───── DATASET RECORDS
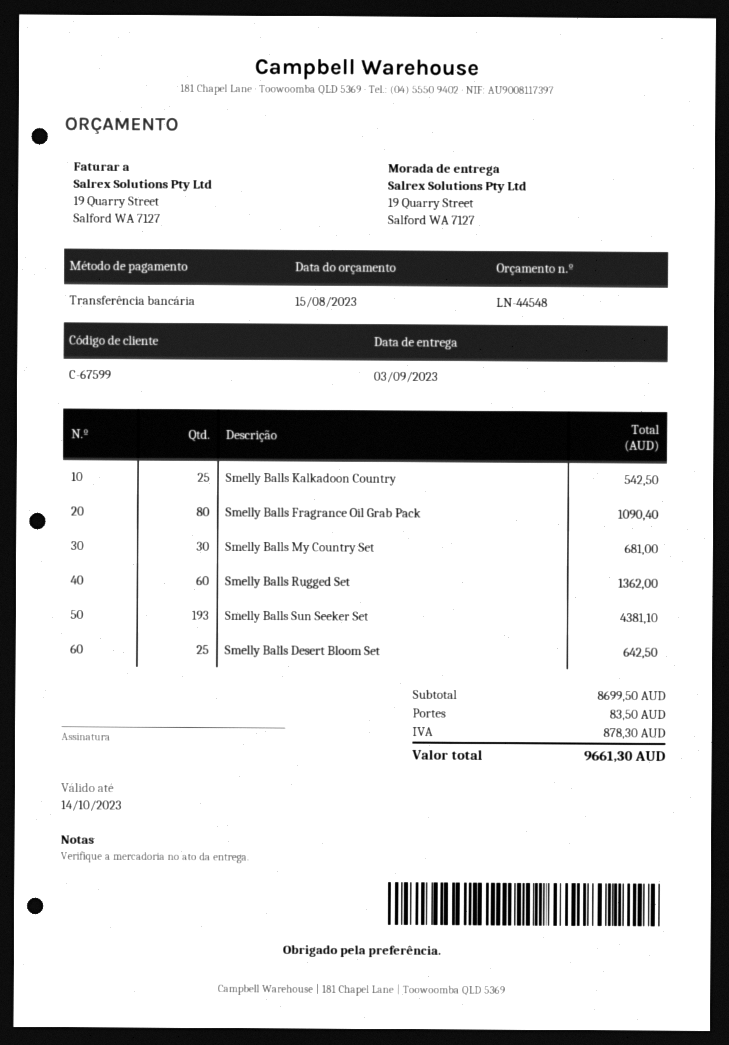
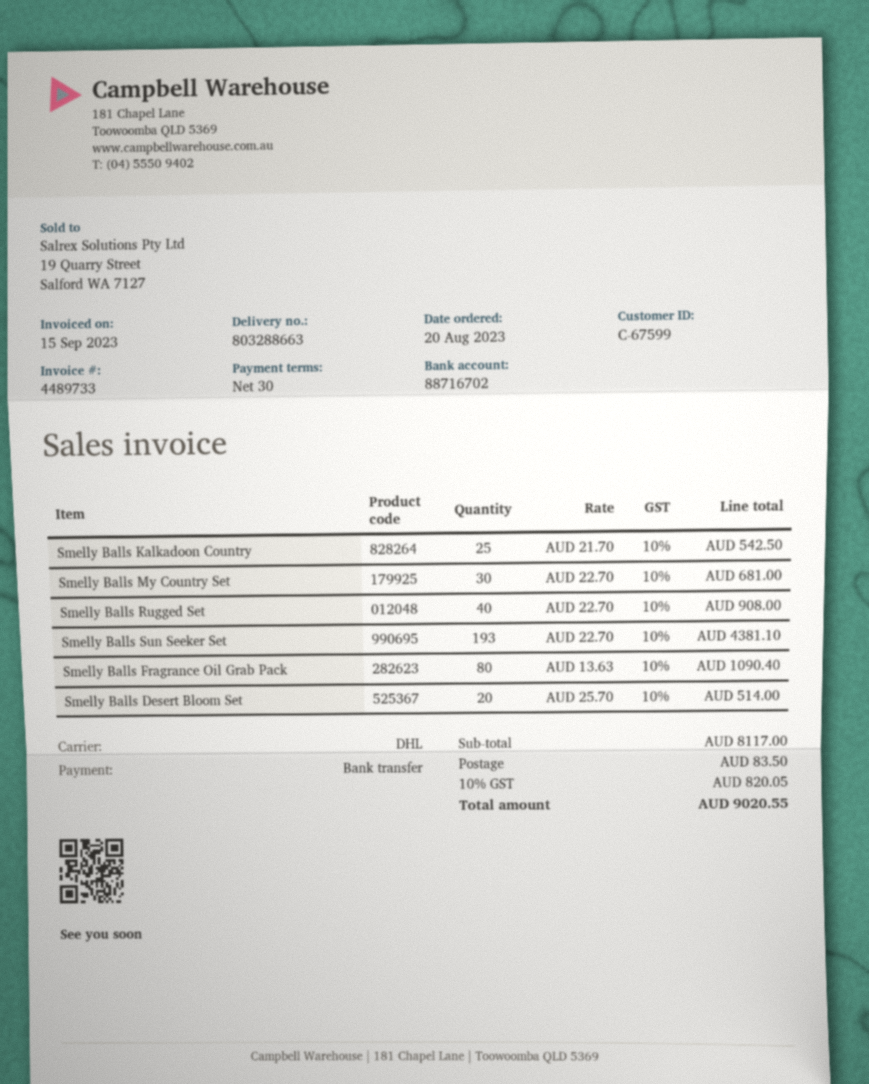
Smelly Balls Rugged Set: 60 for 1362.00 -> 40 for 908.00
Smelly Balls Desert Bloom Set: 25 for 642.50 -> 20 for 514.00
subtotal: 8699.50 -> 8117.00
tax: 878.30 -> 820.05
total: 9661.30 -> 9020.55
──────────
EXERCISE OBJECTIVE: Every line of the records must come back unchanged, except that pictures are dropped.

TASK OUTPUT:
Smelly Balls Rugged Set: 60 for 1362.00 -> 40 for 908.00
Smelly Balls Desert Bloom Set: 25 for 642.50 -> 20 for 514.00
subtotal: 8699.50 -> 8117.00
tax: 878.30 -> 820.05
total: 9661.30 -> 9020.55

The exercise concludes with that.